_Task objective_: A faithful repeat of all the records, with no image kept, is the required answer.

_Provided data_:
>>>>>
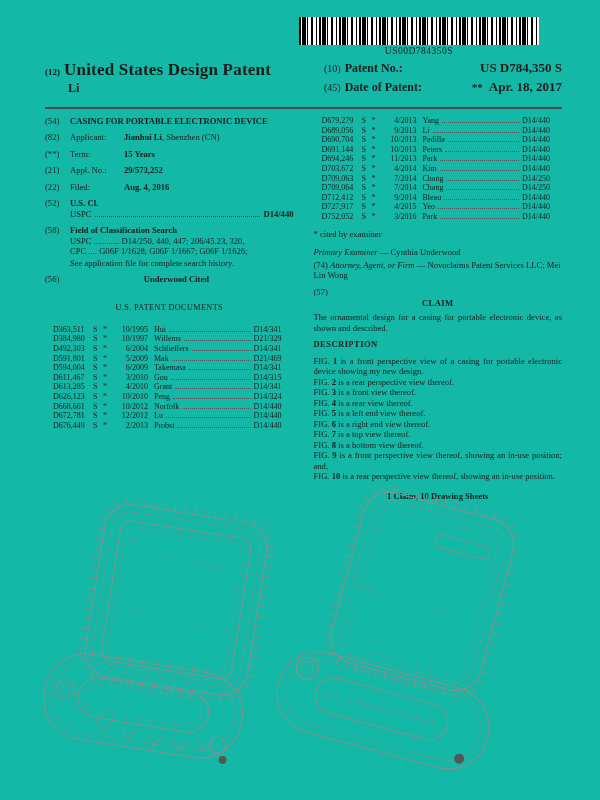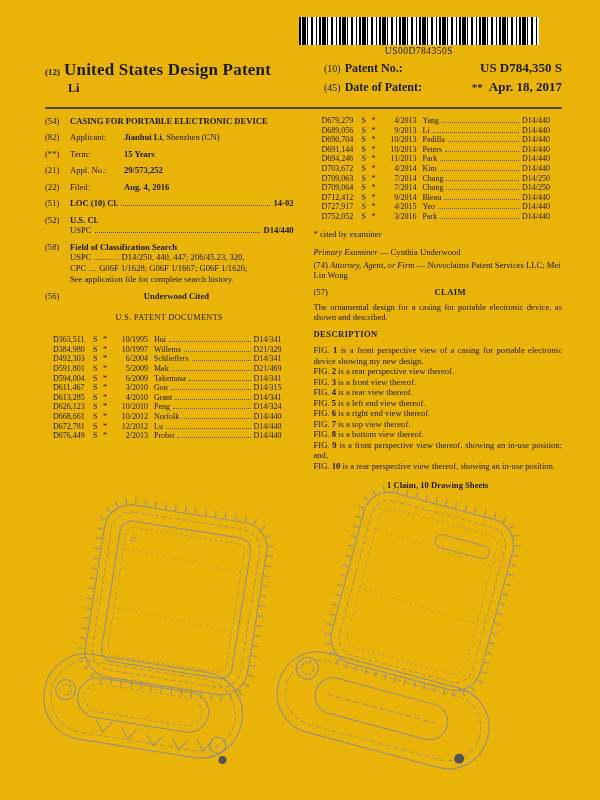--- a/index.html
+++ b/index.html
@@ -5,7 +5,7 @@
   html,body { margin:0; padding:0; background:#e8e8e8; }
   .page {
     position:relative; width:600px; height:800px; margin:0 auto;
-    background:#eab308; font-family:"Liberation Serif", serif; color:#1c1c1c;
+    background:#14b8a6; font-family:"Liberation Serif", serif; color:#1c1c1c;
     overflow:hidden;
   }
   .b { font-weight:bold; }

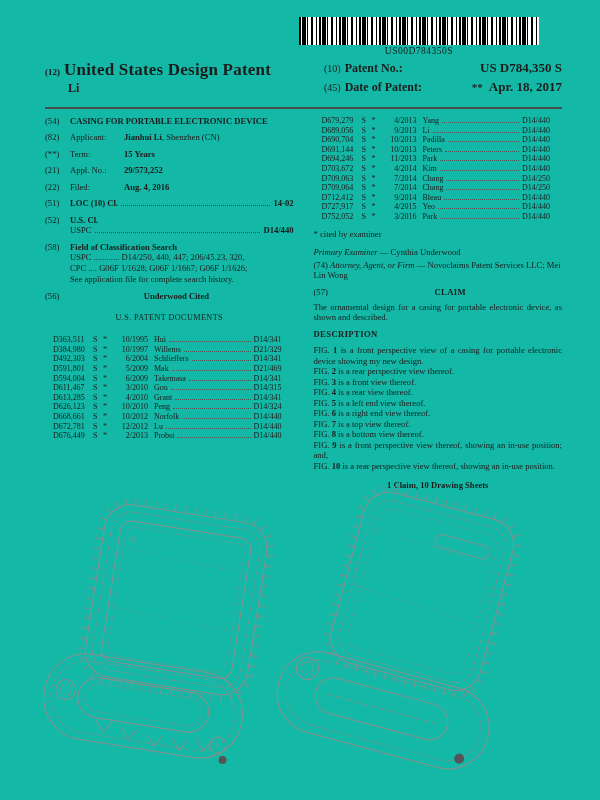--- a/index.html
+++ b/index.html
@@ -143,14 +143,6 @@
         <span class="body"><span class="tab-label">Filed:</span><span class="b">Aug. 4, 2016</span></span>
       </div>
 
-      <div class="entry">
-        <span class="num">(51)</span>
-        <span class="body flexrow">
-            <span class="b">LOC (10) Cl.</span>
-            <span class="lead"></span>
-            <span class="b">14-02</span>
-          </span>
-      </div>
 
       <div class="entry">
         <span class="num">(52)</span>

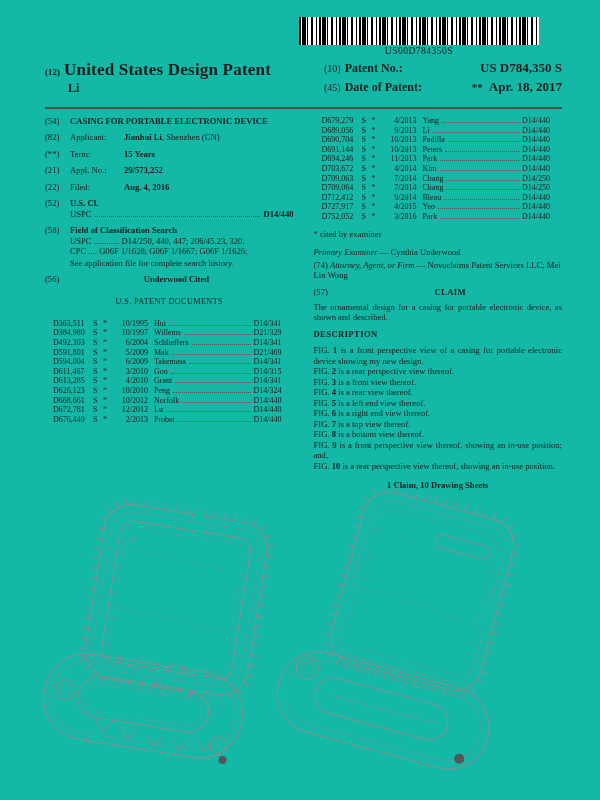--- a/index.html
+++ b/index.html
@@ -49,7 +49,7 @@
   .ra { text-align:right; }
   .note-line { margin-top:1px; }
 
-  .refs-head { display:flex; margin-bottom:12px; margin-top:2px; }
+  .refs-head { display:flex; margin-bottom:18px; margin-top:2px; }
   .refs-title { flex:1; text-align:center; font-weight:bold; }
   .refs-sub { text-align:center; font-size:8.2px; letter-spacing:0.4px; margin-bottom:12px; }
 

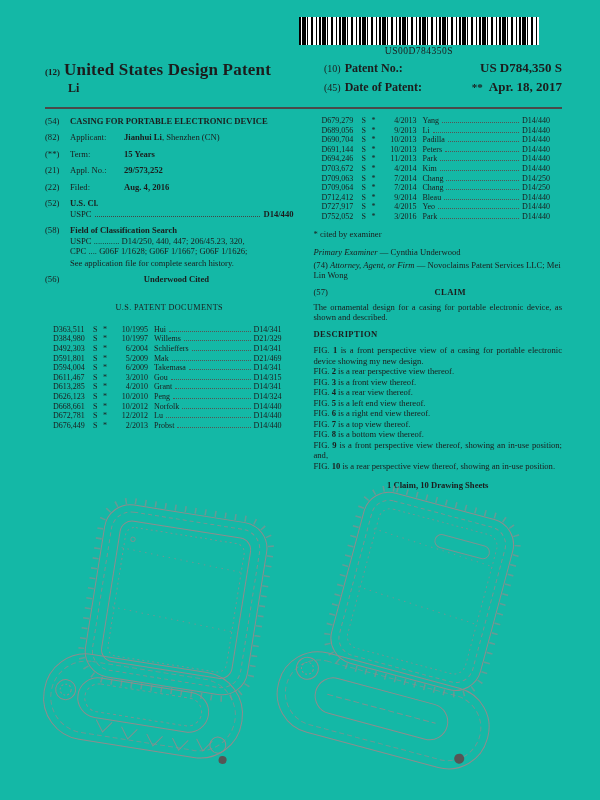--- a/index.html
+++ b/index.html
@@ -65,7 +65,7 @@
   .cited { margin:7px 0 8px 0; }
   .examiner { margin-bottom:2px; }
   .attorney { margin-bottom:7px; }
-  .sec-head { display:flex; margin:2px 0 4px 0; }
+  .sec-head { display:flex; margin:2px 0 4px 0;flex-direction:column; }
   .sec-num { width:25px; }
   .sec-title { flex:1; text-align:center; font-weight:bold; letter-spacing:0.4px; }
   .claim-text { text-align:justify; margin-bottom:6px; }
<<<<<
_Solved exercise_:
--- a/index.html
+++ b/index.html
@@ -5,7 +5,7 @@
   html,body { margin:0; padding:0; background:#e8e8e8; }
   .page {
     position:relative; width:600px; height:800px; margin:0 auto;
-    background:#eab308; font-family:"Liberation Serif", serif; color:#1c1c1c;
+    background:#14b8a6; font-family:"Liberation Serif", serif; color:#1c1c1c;
     overflow:hidden;
   }
   .b { font-weight:bold; }

--- a/index.html
+++ b/index.html
@@ -143,14 +143,6 @@
         <span class="body"><span class="tab-label">Filed:</span><span class="b">Aug. 4, 2016</span></span>
       </div>
 
-      <div class="entry">
-        <span class="num">(51)</span>
-        <span class="body flexrow">
-            <span class="b">LOC (10) Cl.</span>
-            <span class="lead"></span>
-            <span class="b">14-02</span>
-          </span>
-      </div>
 
       <div class="entry">
         <span class="num">(52)</span>

--- a/index.html
+++ b/index.html
@@ -49,7 +49,7 @@
   .ra { text-align:right; }
   .note-line { margin-top:1px; }
 
-  .refs-head { display:flex; margin-bottom:12px; margin-top:2px; }
+  .refs-head { display:flex; margin-bottom:18px; margin-top:2px; }
   .refs-title { flex:1; text-align:center; font-weight:bold; }
   .refs-sub { text-align:center; font-size:8.2px; letter-spacing:0.4px; margin-bottom:12px; }
 

--- a/index.html
+++ b/index.html
@@ -65,7 +65,7 @@
   .cited { margin:7px 0 8px 0; }
   .examiner { margin-bottom:2px; }
   .attorney { margin-bottom:7px; }
-  .sec-head { display:flex; margin:2px 0 4px 0; }
+  .sec-head { display:flex; margin:2px 0 4px 0;flex-direction:column; }
   .sec-num { width:25px; }
   .sec-title { flex:1; text-align:center; font-weight:bold; letter-spacing:0.4px; }
   .claim-text { text-align:justify; margin-bottom:6px; }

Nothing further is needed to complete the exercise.